SUPPLIED RECORDS:
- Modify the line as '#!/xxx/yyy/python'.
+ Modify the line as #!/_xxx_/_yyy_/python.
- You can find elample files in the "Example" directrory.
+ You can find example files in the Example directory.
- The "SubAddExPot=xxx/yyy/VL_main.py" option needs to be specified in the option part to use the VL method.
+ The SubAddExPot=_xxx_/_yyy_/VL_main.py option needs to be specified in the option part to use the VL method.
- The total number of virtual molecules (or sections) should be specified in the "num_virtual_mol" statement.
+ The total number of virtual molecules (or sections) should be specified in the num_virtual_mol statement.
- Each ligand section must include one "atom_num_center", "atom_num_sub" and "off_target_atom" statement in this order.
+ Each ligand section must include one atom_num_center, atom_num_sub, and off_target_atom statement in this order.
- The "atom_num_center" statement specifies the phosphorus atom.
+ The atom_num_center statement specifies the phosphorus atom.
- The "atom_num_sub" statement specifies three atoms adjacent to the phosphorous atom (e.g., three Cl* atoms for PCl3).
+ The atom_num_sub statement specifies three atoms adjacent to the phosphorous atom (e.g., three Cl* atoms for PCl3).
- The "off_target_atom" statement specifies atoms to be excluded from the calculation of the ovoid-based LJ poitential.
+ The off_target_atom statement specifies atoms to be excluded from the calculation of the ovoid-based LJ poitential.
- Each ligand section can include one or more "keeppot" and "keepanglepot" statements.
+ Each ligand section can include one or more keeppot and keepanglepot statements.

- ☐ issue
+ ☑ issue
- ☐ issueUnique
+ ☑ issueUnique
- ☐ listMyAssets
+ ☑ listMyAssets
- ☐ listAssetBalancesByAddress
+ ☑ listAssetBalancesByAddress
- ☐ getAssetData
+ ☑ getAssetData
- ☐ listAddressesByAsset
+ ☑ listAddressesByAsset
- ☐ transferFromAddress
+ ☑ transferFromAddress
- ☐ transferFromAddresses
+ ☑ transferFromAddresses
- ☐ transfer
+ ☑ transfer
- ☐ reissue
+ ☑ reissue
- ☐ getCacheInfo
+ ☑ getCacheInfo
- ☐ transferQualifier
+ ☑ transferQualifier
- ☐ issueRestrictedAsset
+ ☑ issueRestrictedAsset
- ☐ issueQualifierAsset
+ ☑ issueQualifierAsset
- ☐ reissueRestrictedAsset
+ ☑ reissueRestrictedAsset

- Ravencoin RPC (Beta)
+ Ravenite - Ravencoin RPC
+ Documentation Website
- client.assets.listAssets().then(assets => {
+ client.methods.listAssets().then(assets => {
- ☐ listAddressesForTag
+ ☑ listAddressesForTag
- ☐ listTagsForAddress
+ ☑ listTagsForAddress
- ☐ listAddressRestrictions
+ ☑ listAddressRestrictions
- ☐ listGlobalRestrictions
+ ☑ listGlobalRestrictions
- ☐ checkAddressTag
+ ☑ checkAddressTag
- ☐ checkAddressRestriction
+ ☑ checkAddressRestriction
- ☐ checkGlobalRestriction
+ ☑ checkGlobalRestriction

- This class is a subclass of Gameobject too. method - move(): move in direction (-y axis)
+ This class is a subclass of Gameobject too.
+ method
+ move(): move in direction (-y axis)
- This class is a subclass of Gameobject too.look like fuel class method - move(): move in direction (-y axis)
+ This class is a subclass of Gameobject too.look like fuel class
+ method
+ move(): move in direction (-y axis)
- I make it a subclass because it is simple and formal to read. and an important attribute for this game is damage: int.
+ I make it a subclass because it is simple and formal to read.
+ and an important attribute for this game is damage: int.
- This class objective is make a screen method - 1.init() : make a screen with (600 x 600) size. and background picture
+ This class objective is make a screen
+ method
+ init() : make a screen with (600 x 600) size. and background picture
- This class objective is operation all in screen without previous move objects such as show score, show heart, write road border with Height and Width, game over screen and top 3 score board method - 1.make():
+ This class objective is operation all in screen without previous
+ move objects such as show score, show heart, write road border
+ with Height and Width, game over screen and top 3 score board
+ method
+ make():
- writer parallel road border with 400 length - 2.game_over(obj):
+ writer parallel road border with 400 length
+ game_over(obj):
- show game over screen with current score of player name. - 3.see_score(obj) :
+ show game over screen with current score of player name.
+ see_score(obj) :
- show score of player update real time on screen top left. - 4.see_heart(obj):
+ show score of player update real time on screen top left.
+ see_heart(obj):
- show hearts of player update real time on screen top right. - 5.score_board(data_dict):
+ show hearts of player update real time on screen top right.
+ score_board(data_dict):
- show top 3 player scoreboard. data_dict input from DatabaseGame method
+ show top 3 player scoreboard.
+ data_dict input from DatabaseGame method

WHAT THE TASK REQUIRES: Your answer should be the lines above from the one containing "- ☐ listAddressRestrictions" through the one containing "- This class is a subclass of Gameobject too. method", copied exactly and with both ends kept.

EXERCISE OUTPUT:
- ☐ listAddressRestrictions
+ ☑ listAddressRestrictions
- ☐ listGlobalRestrictions
+ ☑ listGlobalRestrictions
- ☐ checkAddressTag
+ ☑ checkAddressTag
- ☐ checkAddressRestriction
+ ☑ checkAddressRestriction
- ☐ checkGlobalRestriction
+ ☑ checkGlobalRestriction

- This class is a subclass of Gameobject too. method - move(): move in direction (-y axis)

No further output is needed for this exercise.